## Preprocessing

#### paste following lines into anaconda prompt (as admin) and press enter: 
#### conda install -c huggingface -c conda-forge datasets
#### conda install -c anaconda gensim


In [1]:
from datasets import load_dataset
import pandas as pd
import re, string, nltk
from nltk.tokenize import word_tokenize
from nltk.corpus import stopwords
from nltk.corpus import wordnet
from nltk.stem import WordNetLemmatizer
import numpy as np

nltk.download('wordnet')
nltk.download('stopwords')
nltk.download('punkt')
nltk.download('averaged_perceptron_tagger')

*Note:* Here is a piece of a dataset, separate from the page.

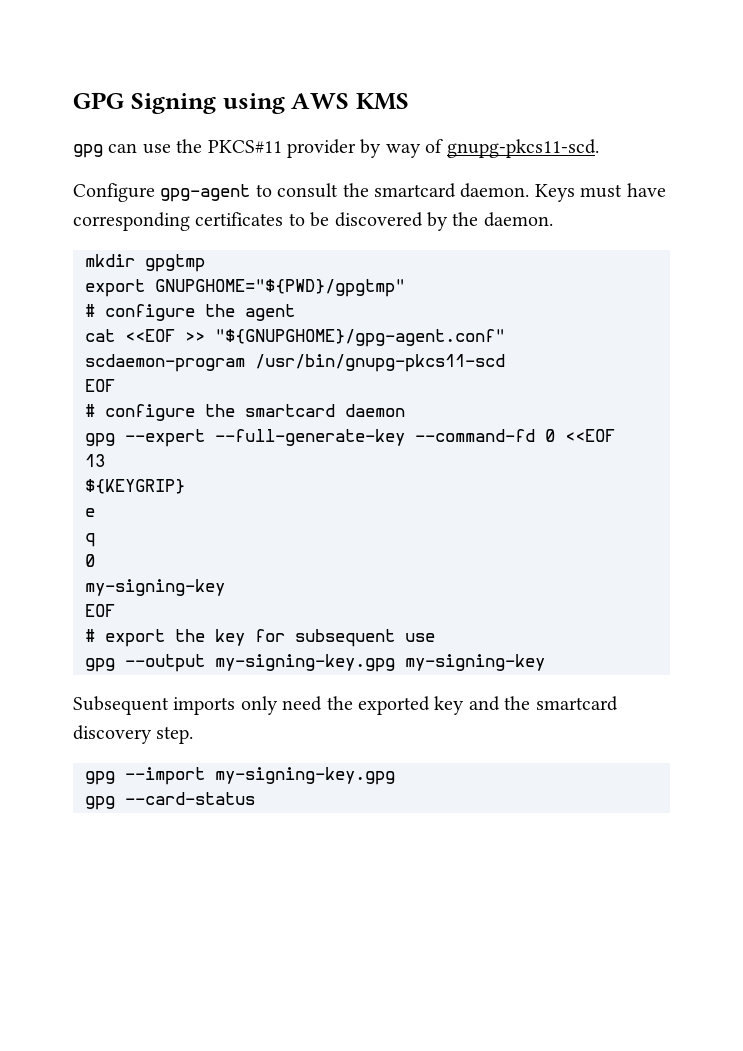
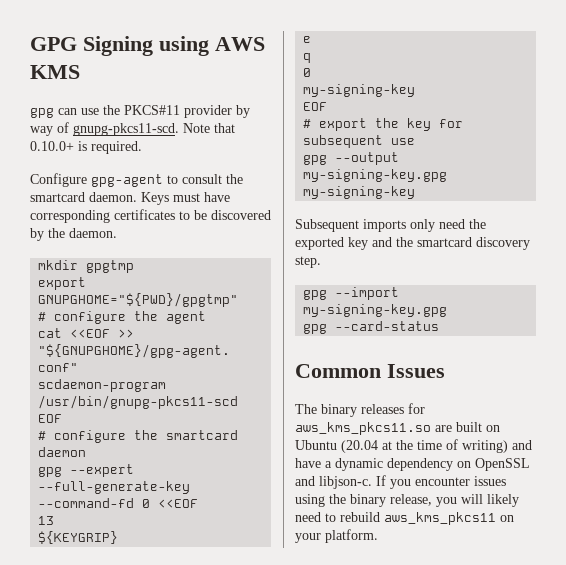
+ Note that 0.10.0+ is required.
+ Common Issues
+ The binary releases for aws_kms_pkcs11.so are built on Ubuntu (20.04 at the time of writing) and have a dynamic dependency on OpenSSL and libjson-c. If you encounter issues using the binary release, you will likely need to rebuild aws_kms_pkcs11 on your platform.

from sklearn.model_selection import train_test_split
from gensim.models import Word2Vec, FastText

from sklearn.feature_extraction.text import TfidfVectorizer, CountVectorizer

  from .autonotebook import tqdm as notebook_tqdm
[nltk_data] Downloading package wordnet to
[nltk_data]     C:\Users\vince\AppData\Roaming\nltk_data...
[nltk_data]   Package wordnet is already up-to-date!
[nltk_data] Downloading package stopwords to
[nltk_data]     C:\Users\vince\AppData\Roaming\nltk_data...
[nltk_data]   Package stopwords is already up-to-date!
[nltk_data] Downloading package punkt to
[nltk_data]     C:\Users\vince\AppData\Roaming\nltk_data...
[nltk_data]   Package punkt is already up-to-date!
[nltk_data] Downloading package averaged_perceptron_tagger to
[nltk_data]     C:\Users\vince\AppData\Roaming\nltk_data...
[nltk_data]   Package averaged_perceptron_tagger is already up-to-
[nltk_data]       date!


In [None]:
#load the data set: text & labels [World (0), Sports (1), Business (2), Sci/Tech (3)]
dataset = load_dataset("ag_news")

In [None]:
test_df = pd.DataFrame(dataset['test'])

from pathlib import Path
filepath = Path(r"C:\Users\vince\Desktop\abcd\out.csv")  
filepath.parent.mkdir(parents=True, exist_ok=True)  
test_df.to_csv(filepath)

# import os  
# os.makedirs('folder/subfolder', exist_ok=True)  
# df.to_csv('folder/subfolder/out.csv')  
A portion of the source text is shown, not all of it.